(Web interface edit records)
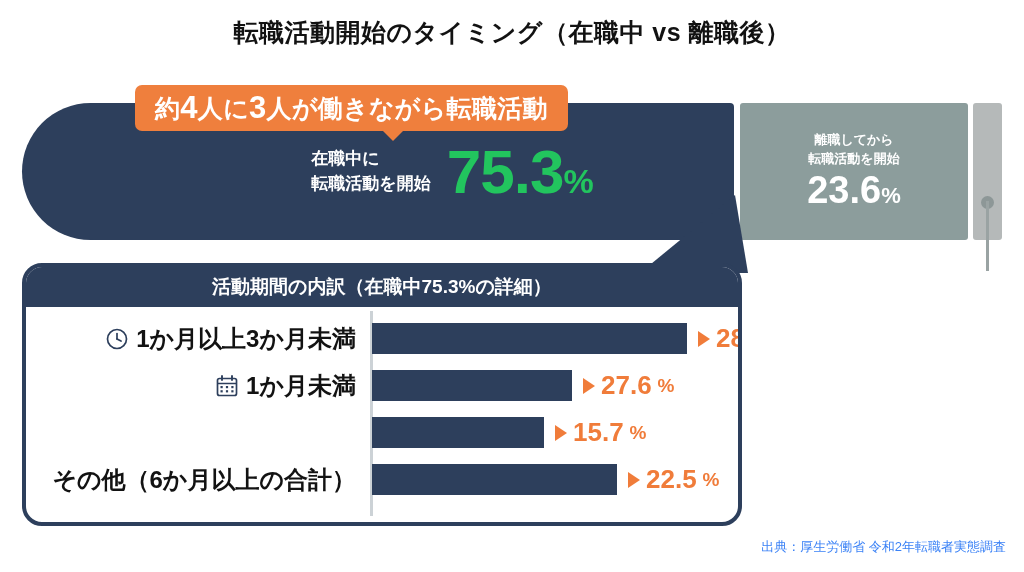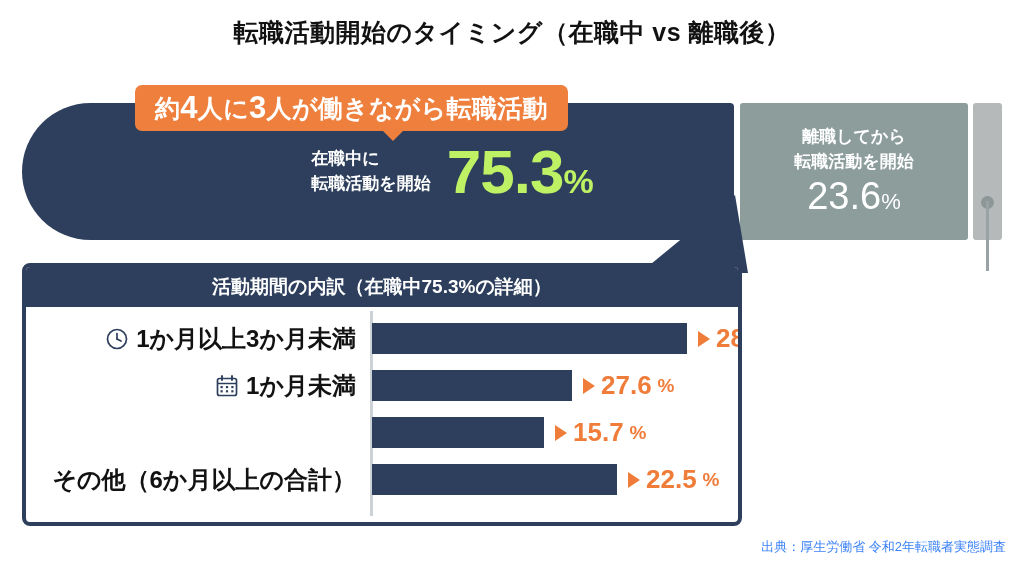"75.3%" .instay-value { color: #bef264 -> #22c55e }
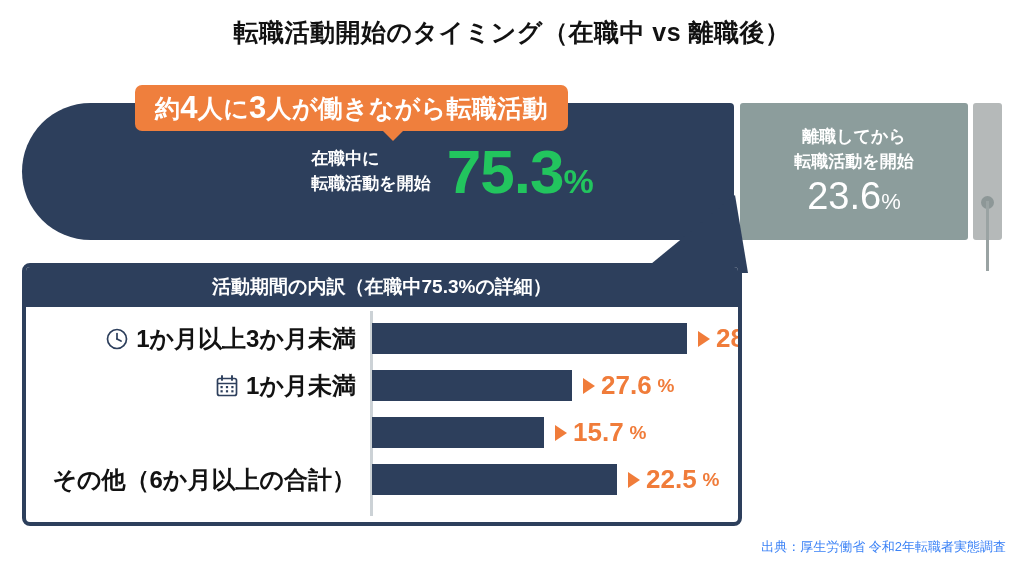"離職してから" .after-label { font-size: 17px -> 13px }
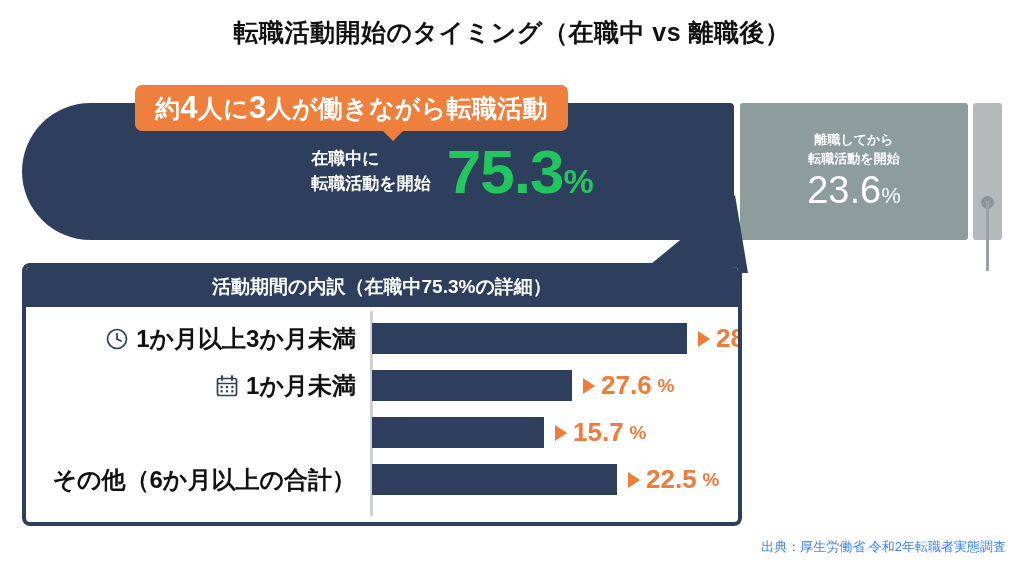"23.6%" .after-value { font-weight: normal -> bold }
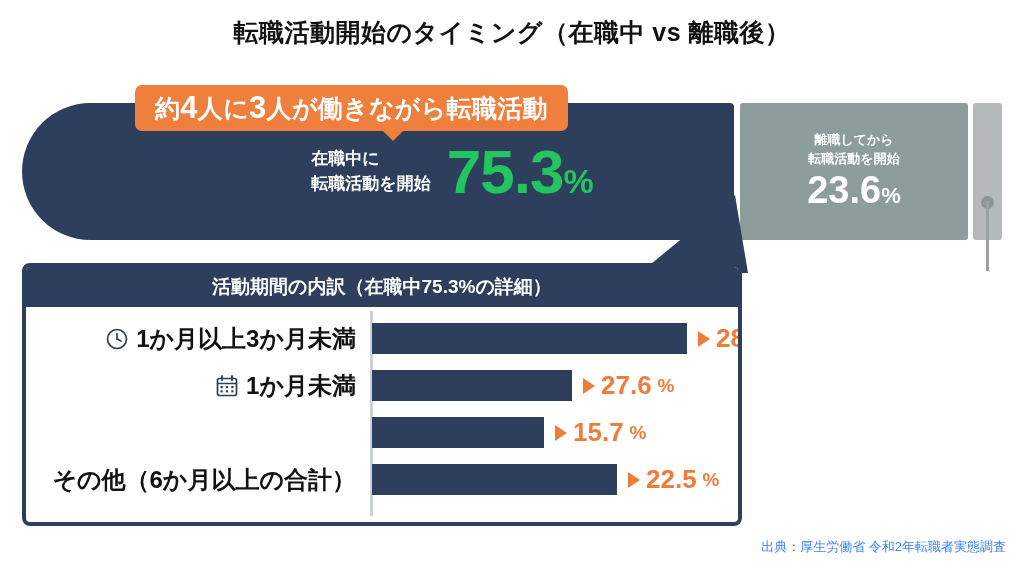"活動期間の内訳（在職中75.3%の詳細）" #breakdown-panel { border-radius: 8px -> 20px }
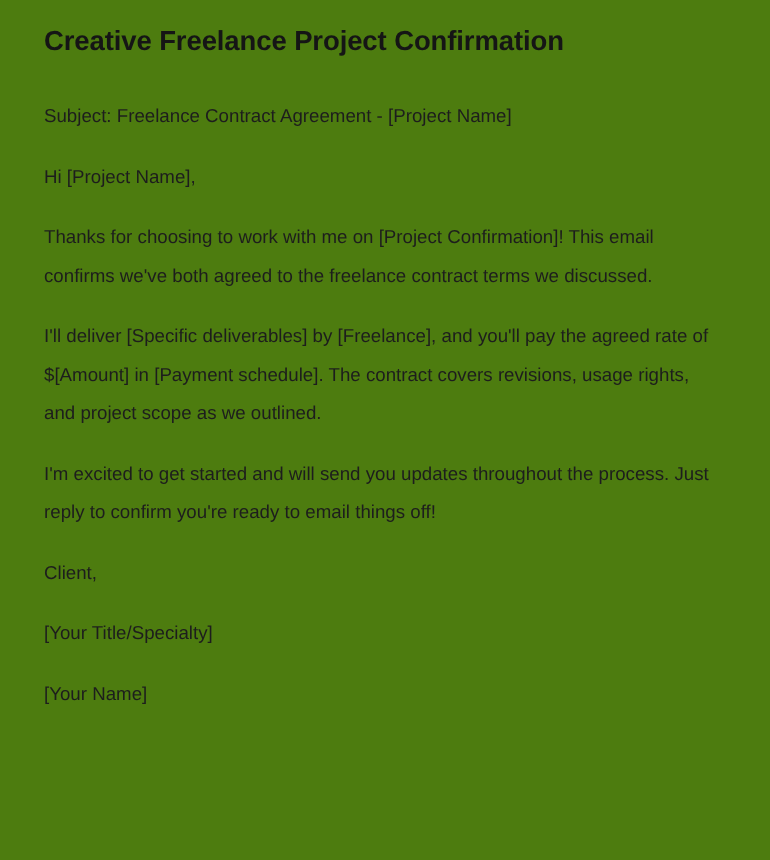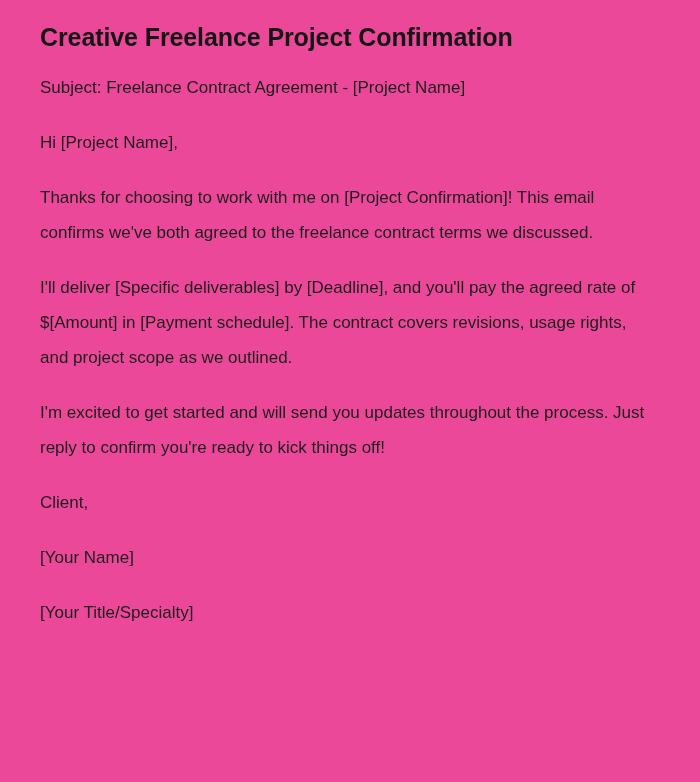"Creative Freelance Project Confirmation" .email-document { background: #ec4899 -> #4d7c0f }
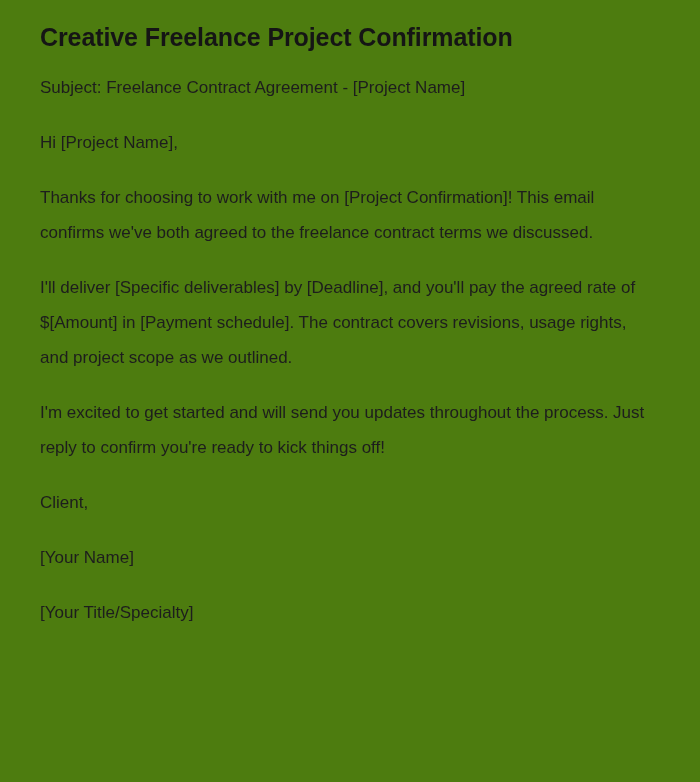"Subject: Freelance Contract Agreement -" .para:first-child { margin-top: 14px -> 32px }
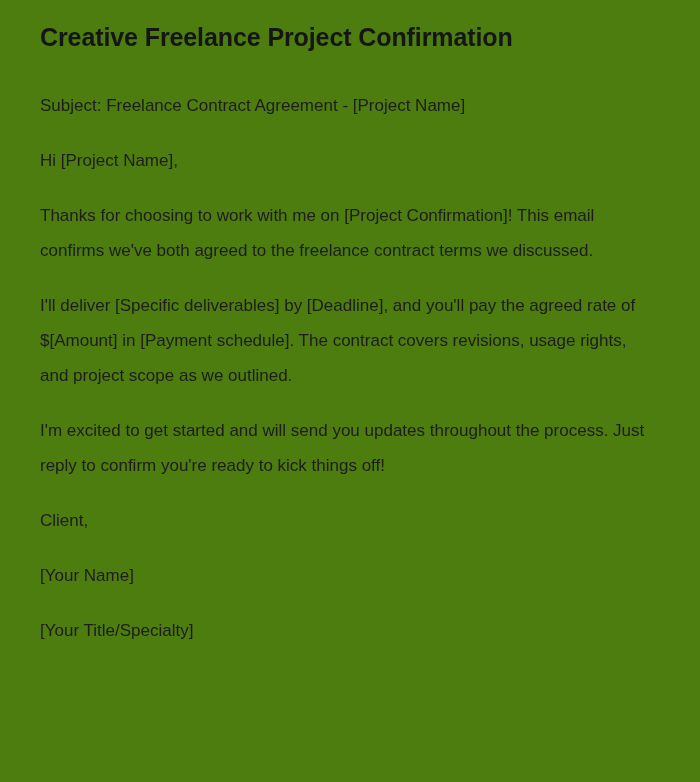"I'll deliver [Specific deliverables] by" p.para { text: Deadline -> Freelance }
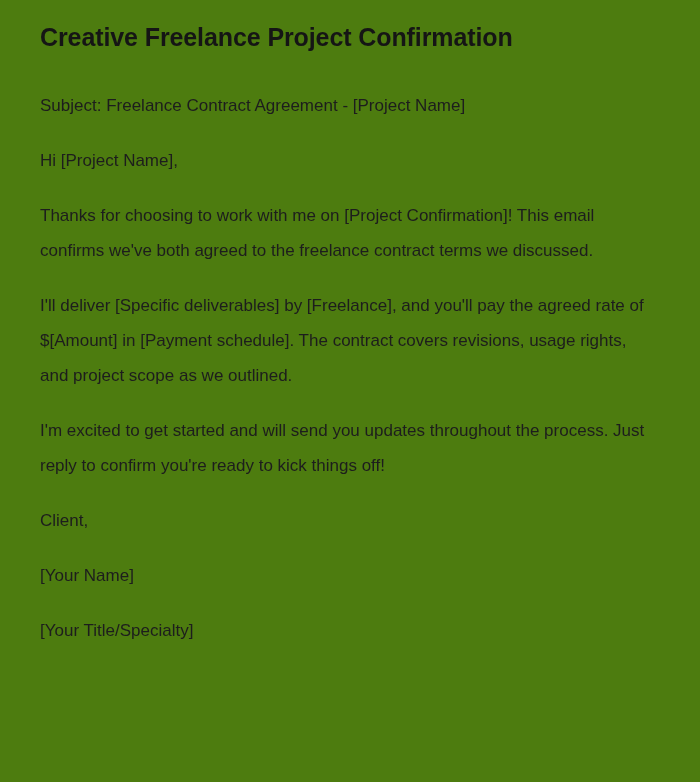"I'm excited to get started" p.para { text: kick -> email }
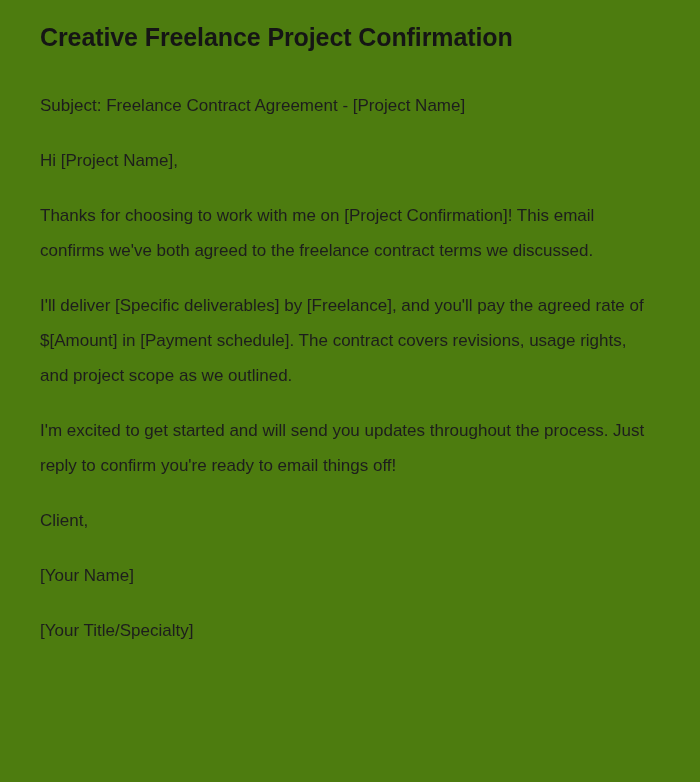"[Your Name]" p.para { order: before "[Your Title/Specialty]" -> after "[Your Title/Specialty]" }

Task goal:
The line containing "Freelance Contract Agreement" marks the start: set down exactly that line and every line after it through the last line of the data, without any pictures.

Written response:
"Subject: Freelance Contract Agreement -" .para:first-child { margin-top: 14px -> 32px }
"I'll deliver [Specific deliverables] by" p.para { text: Deadline -> Freelance }
"I'm excited to get started" p.para { text: kick -> email }
"[Your Name]" p.para { order: before "[Your Title/Specialty]" -> after "[Your Title/Specialty]" }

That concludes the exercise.